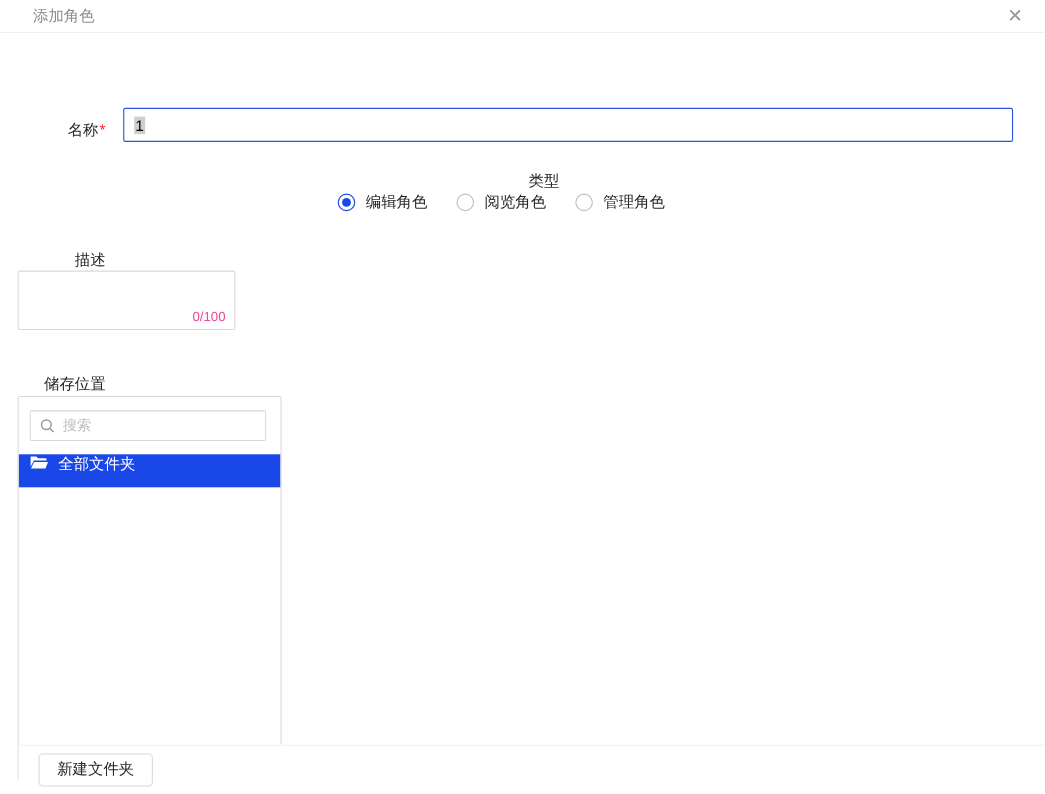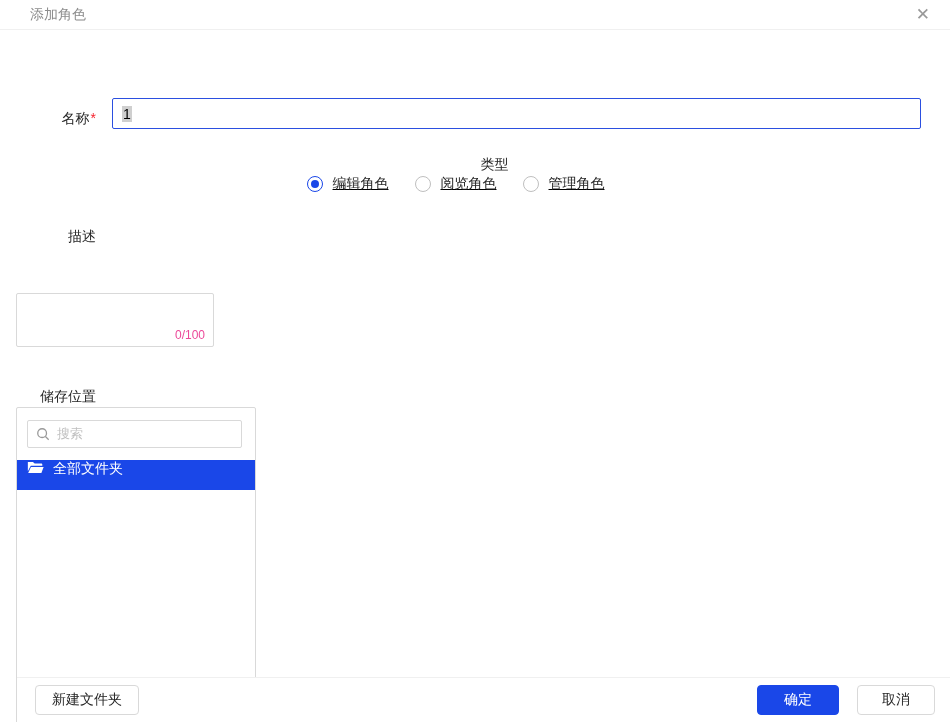"编辑角色" .radio-group { text-decoration: underline -> none }
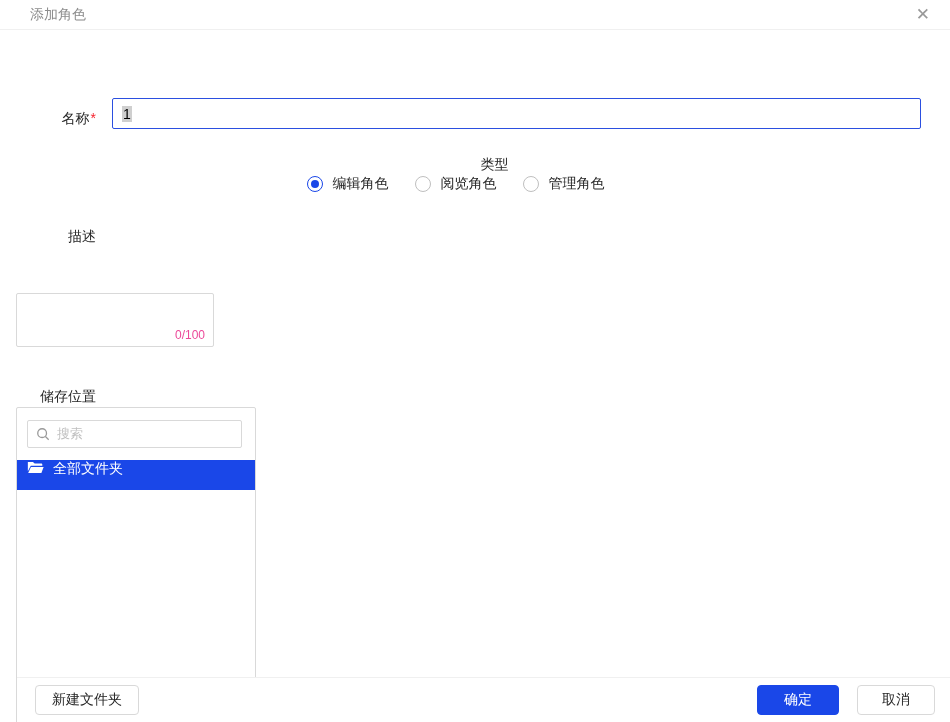"描述" .desc-row { gap: 47px -> none }
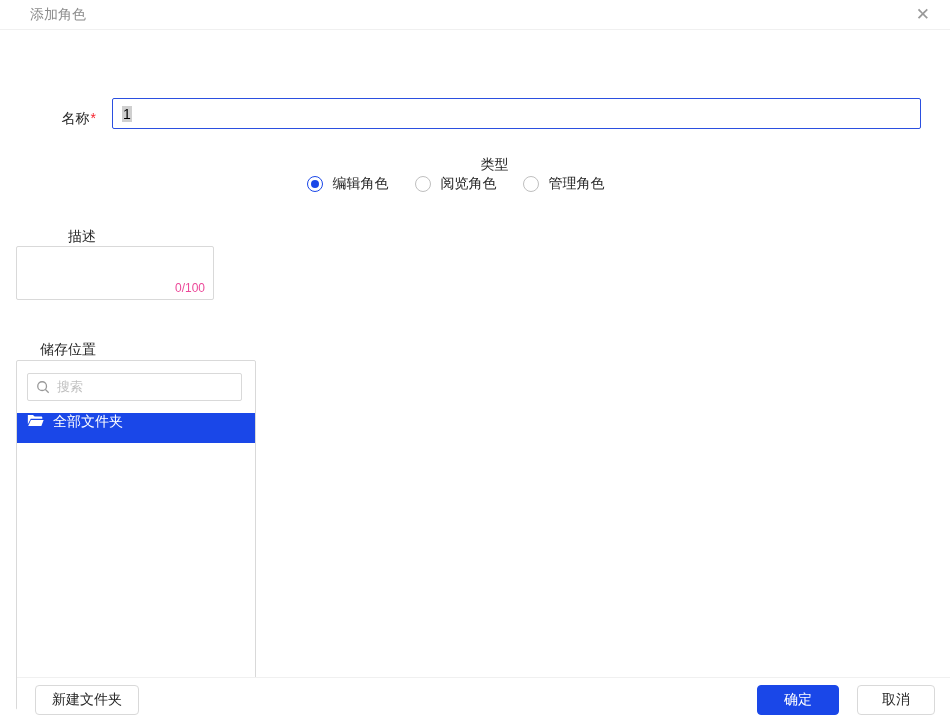"确定" div.footer-right { html: <div> <button>确定</button> <button>取消</button> </div> -> none }
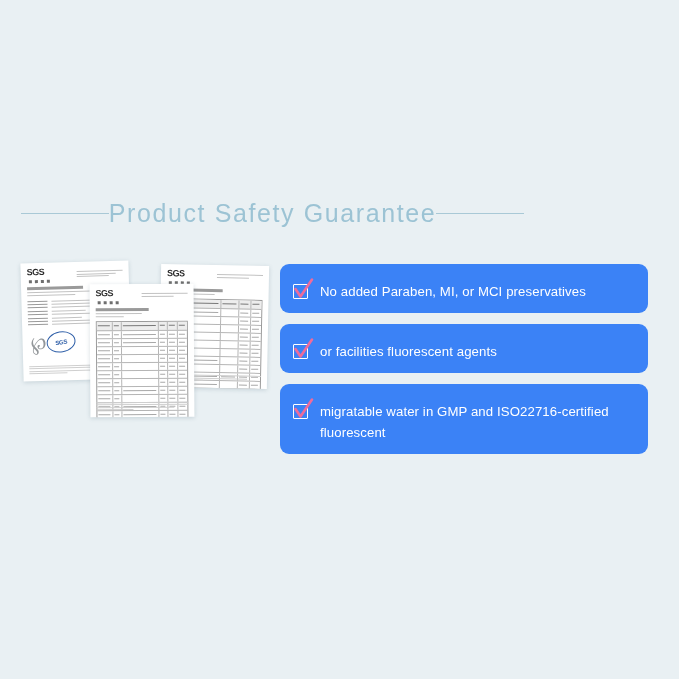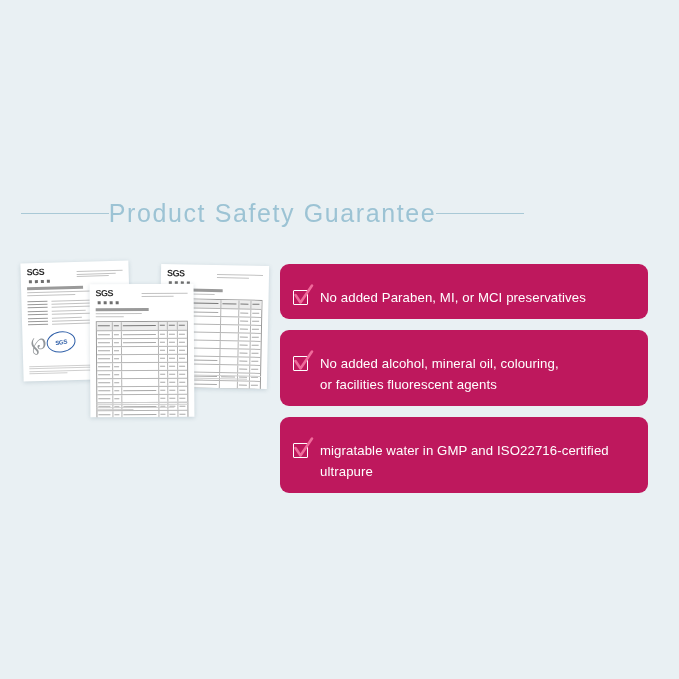"No added Paraben, MI, or" .gbox { background: #be185d -> #3b82f6; padding: 23px 14px 11px 13px -> 17px 14px 11px 13px }
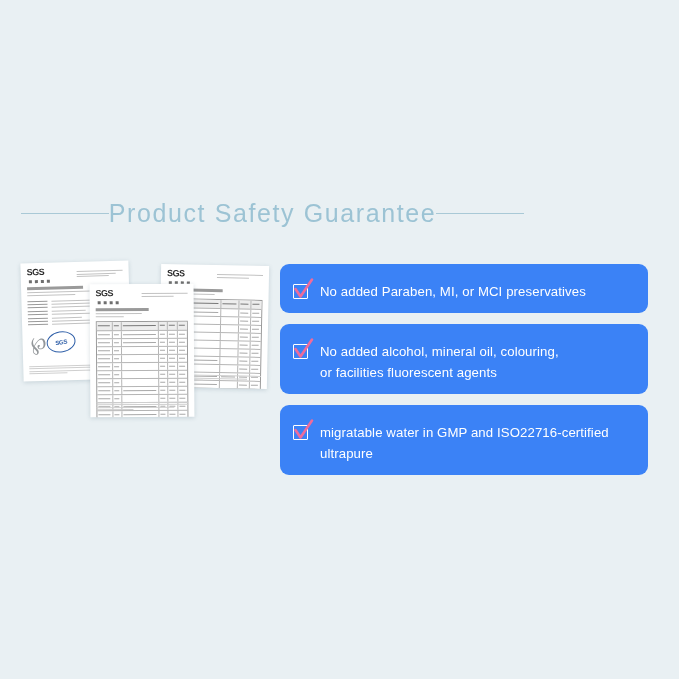"No added alcohol, mineral oil," div { html: <div>No added alcohol, mineral oil, colouring,</div> -> none }
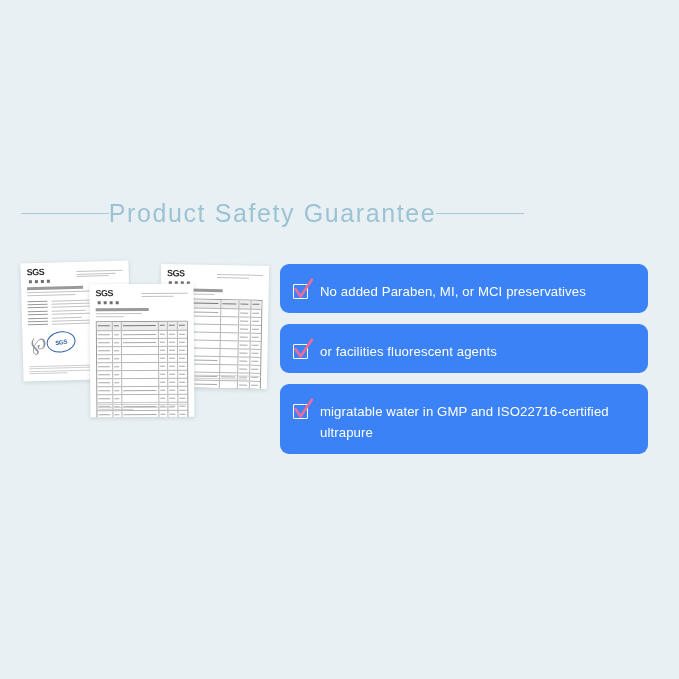"ultrapure" div { text: ultrapure -> fluorescent }
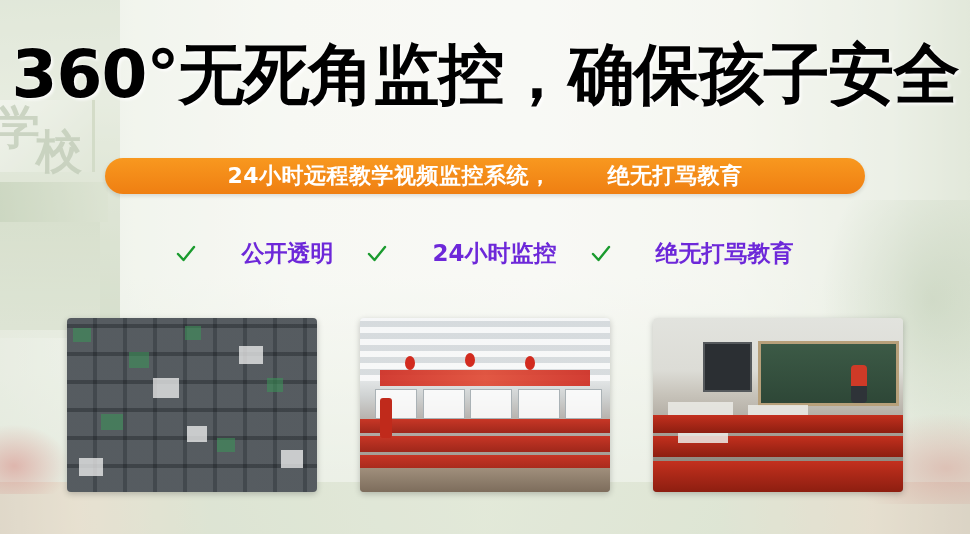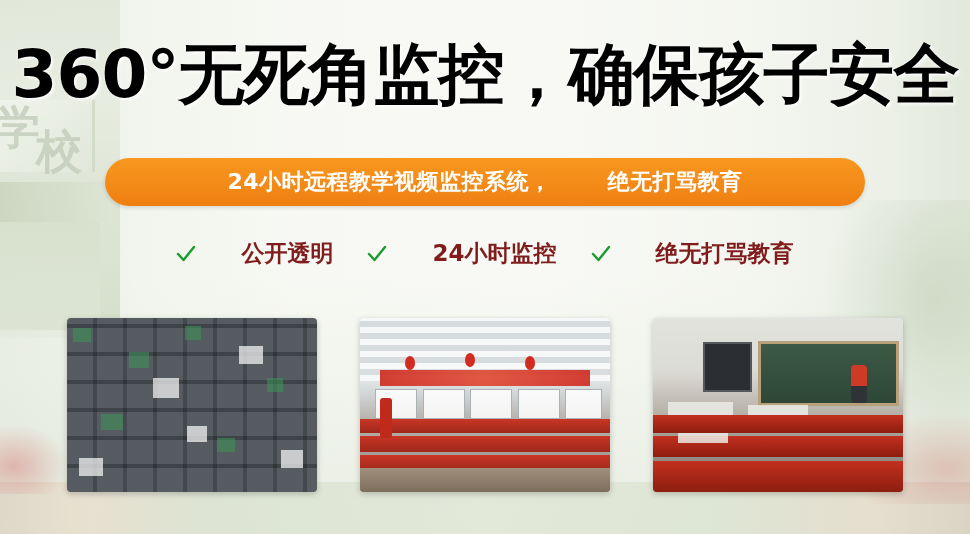"24小时远程教学视频监控系统，" .pill { height: 48px -> 36px }
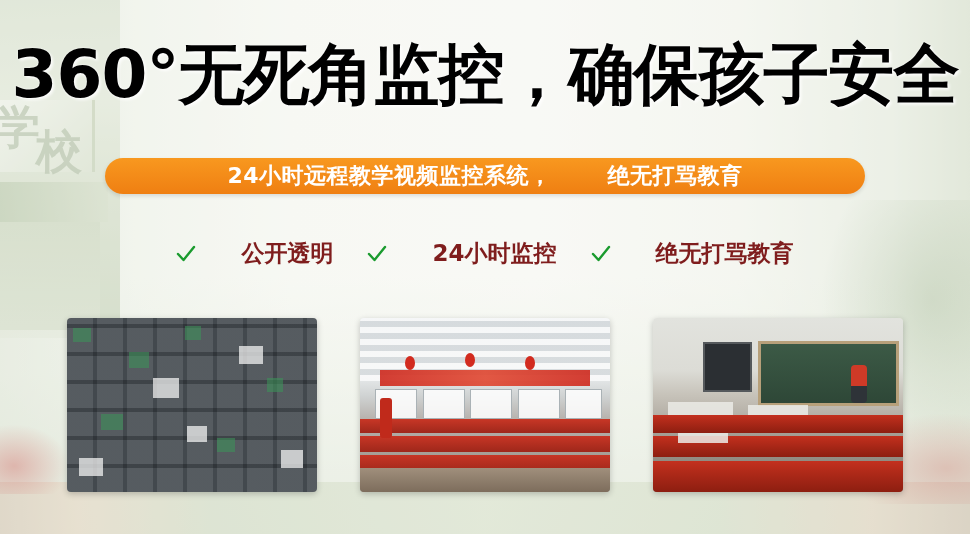"公开透明" .feature-label { color: #7f1d1d -> #6d28d9 }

-- Task objective --
Skip the pictures. Return exactly the lines from the one containing "html: <div>No added" through the end of the data above, both included, and nothing besides.

-- Answer to the problem --
"No added alcohol, mineral oil," div { html: <div>No added alcohol, mineral oil, colouring,</div> -> none }
"ultrapure" div { text: ultrapure -> fluorescent }
"24小时远程教学视频监控系统，" .pill { height: 48px -> 36px }
"公开透明" .feature-label { color: #7f1d1d -> #6d28d9 }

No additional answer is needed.